Amblyopia (Lazy Eye): What Parents Need To Know

Amblyopia (Lazy Eye) - What Parents Need To Know

Do you or someone you know have a lazy eye? Are you a parent or guardian looking to learn more about amblyopia? Has your child been asked to patch one of their eyes or been referred for surgical alignment of their eye? If yes to any of the above, keep reading to learn more about the causes and treatments of amblyopia, also known as lazy eye.

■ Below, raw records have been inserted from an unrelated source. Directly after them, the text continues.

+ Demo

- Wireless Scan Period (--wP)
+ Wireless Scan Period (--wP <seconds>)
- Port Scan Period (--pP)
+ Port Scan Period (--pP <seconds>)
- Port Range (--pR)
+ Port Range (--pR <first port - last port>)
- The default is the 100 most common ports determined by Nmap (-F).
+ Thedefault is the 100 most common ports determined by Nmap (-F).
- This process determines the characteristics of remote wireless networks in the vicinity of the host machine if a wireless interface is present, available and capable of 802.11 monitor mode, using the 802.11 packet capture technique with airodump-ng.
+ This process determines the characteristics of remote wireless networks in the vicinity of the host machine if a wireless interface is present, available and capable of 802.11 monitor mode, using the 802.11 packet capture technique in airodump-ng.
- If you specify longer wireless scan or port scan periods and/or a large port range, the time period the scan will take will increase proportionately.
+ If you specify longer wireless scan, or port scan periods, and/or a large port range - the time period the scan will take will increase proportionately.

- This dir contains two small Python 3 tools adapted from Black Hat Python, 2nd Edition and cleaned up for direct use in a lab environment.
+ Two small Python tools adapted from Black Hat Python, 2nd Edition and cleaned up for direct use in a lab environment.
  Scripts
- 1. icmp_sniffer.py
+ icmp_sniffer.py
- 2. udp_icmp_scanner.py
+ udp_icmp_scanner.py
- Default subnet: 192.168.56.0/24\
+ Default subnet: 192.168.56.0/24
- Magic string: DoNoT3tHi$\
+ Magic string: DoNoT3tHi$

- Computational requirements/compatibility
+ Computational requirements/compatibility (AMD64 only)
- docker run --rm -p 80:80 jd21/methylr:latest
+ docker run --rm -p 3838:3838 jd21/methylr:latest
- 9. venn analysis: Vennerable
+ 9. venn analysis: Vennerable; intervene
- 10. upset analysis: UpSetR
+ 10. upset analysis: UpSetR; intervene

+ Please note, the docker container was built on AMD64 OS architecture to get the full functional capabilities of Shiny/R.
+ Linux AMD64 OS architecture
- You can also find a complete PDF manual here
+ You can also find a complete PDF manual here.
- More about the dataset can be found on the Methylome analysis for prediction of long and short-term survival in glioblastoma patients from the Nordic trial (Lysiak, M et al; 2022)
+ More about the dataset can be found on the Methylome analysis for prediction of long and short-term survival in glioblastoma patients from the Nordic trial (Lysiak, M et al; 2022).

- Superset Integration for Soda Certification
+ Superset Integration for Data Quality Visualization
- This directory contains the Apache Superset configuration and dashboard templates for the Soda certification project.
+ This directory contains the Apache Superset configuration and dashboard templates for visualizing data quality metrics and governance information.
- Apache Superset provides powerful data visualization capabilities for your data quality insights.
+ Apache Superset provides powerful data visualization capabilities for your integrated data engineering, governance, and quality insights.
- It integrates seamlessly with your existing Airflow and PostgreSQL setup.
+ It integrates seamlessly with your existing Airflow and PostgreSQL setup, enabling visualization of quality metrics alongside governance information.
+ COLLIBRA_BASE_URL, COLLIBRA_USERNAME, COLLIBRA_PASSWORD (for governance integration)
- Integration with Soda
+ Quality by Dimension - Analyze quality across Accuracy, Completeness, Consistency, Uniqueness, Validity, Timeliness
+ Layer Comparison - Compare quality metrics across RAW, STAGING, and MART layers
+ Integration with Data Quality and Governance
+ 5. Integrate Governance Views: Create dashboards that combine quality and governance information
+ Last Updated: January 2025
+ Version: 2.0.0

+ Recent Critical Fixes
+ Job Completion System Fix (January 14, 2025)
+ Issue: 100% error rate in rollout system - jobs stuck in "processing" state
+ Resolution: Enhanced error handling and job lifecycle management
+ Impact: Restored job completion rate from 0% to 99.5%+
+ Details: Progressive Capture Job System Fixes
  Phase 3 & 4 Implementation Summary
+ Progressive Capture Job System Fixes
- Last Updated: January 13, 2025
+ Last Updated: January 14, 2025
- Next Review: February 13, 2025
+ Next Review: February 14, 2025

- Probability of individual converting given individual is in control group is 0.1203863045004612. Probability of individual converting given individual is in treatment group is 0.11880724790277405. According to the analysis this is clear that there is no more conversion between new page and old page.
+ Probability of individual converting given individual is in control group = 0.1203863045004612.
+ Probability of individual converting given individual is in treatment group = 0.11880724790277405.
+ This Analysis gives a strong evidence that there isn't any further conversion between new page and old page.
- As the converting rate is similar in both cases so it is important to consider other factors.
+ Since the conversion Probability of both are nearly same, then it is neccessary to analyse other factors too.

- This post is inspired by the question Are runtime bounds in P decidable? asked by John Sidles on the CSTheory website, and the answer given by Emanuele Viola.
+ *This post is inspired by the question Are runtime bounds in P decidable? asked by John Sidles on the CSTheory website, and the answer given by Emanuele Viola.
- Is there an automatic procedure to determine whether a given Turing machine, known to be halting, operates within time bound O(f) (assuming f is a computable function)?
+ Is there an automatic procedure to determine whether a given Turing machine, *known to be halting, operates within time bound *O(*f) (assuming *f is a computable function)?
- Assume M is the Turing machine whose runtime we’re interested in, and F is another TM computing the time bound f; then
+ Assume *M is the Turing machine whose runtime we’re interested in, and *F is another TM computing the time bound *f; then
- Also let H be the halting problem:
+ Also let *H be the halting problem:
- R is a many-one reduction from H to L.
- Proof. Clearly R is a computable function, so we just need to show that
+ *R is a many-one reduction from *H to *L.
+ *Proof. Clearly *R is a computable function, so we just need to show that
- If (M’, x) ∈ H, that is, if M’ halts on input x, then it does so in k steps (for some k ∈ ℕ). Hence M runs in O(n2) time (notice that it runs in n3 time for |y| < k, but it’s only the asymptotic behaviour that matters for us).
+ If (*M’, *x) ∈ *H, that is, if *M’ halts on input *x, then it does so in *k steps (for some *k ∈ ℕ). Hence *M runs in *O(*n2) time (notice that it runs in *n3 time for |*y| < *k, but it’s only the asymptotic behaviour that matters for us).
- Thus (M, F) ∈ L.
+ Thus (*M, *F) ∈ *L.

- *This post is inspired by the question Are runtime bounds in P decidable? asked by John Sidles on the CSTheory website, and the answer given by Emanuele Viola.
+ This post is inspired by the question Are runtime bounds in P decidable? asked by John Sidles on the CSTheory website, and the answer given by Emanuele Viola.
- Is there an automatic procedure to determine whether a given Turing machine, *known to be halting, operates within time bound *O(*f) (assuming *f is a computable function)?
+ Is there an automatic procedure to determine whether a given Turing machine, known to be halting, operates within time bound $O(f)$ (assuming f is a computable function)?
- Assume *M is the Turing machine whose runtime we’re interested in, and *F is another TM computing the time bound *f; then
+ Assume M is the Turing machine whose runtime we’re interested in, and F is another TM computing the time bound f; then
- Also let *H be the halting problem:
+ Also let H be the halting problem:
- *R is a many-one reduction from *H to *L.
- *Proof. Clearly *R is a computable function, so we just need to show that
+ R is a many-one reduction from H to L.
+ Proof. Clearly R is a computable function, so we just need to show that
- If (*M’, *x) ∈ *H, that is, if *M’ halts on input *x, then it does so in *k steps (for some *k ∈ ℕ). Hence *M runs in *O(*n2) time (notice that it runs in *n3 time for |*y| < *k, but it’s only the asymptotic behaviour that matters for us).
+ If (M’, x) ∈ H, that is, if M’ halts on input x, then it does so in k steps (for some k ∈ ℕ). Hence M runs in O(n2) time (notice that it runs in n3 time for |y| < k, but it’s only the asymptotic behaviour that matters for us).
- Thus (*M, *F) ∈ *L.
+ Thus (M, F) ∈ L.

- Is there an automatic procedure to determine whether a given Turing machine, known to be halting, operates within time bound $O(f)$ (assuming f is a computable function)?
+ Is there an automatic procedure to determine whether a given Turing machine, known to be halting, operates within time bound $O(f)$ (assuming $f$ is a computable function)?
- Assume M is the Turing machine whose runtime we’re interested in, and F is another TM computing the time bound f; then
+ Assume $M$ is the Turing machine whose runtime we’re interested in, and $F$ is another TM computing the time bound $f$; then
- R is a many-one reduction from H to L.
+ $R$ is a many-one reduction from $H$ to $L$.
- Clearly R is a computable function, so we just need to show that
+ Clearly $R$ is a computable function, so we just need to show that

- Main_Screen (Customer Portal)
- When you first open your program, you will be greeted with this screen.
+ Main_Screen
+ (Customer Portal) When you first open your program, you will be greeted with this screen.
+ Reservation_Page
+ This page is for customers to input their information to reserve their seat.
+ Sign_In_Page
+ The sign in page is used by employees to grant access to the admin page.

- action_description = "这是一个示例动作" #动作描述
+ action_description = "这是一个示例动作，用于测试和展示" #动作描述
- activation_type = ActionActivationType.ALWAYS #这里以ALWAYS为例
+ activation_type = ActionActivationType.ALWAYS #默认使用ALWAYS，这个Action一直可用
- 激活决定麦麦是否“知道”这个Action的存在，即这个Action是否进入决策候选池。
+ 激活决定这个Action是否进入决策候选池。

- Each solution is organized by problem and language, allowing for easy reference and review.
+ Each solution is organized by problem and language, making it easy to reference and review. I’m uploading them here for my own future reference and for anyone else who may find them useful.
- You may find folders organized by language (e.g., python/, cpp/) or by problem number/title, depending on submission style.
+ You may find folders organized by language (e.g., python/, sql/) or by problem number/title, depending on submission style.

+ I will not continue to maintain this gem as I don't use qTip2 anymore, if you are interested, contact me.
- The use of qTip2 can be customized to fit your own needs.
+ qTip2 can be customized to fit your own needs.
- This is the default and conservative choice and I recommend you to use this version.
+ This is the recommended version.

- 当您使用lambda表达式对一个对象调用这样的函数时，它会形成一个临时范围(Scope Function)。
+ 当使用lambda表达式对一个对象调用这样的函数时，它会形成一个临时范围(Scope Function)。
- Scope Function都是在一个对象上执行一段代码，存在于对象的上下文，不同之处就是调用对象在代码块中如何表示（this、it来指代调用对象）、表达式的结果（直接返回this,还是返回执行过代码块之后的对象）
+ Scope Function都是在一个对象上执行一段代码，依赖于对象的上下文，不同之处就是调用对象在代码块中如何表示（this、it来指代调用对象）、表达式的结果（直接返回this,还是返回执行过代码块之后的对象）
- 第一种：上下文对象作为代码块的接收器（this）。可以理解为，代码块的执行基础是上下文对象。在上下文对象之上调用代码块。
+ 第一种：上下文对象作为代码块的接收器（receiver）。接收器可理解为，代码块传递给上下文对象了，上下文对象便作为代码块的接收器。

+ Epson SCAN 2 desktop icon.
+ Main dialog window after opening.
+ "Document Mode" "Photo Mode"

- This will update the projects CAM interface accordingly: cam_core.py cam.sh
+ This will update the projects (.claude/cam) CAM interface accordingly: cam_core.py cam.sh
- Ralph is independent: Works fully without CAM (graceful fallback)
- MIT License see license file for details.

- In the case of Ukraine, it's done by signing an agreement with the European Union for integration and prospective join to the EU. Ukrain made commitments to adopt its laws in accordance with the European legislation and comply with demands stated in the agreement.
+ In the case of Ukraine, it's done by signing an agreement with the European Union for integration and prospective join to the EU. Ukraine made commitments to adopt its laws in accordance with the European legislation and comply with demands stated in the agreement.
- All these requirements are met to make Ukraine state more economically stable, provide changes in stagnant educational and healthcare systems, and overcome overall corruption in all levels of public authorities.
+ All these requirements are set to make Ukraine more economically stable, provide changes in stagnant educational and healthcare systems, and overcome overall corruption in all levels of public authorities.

In this video, Dr. Gabriela Olivares and Dr. Amanda Nanasy discuss questions and concerns they receive from parents when they diagnose a child with amblyopia.

If you don’t like the video or want more information, continue reading.

What is amblyopia (i.e. lazy eye) and how does it develop?

Amblyopia is often referred to as a lazy eye and is most commonly diagnosed when an otherwise healthy eye can’t be corrected to 20/20 with glasses or contact lenses.

With this in mind, there are different ways that you can get amblyopia. It develops due to the lack of a clear picture being sent back to the brain during the visual developmental period and is most often caused by:

  1. Having a high prescription that’s not corrected in one (or sometimes both) eyes.
  2. Having a significant difference in prescription between the two eyes.
  3. If one of the eyes has strabismus and turns in or out to the side.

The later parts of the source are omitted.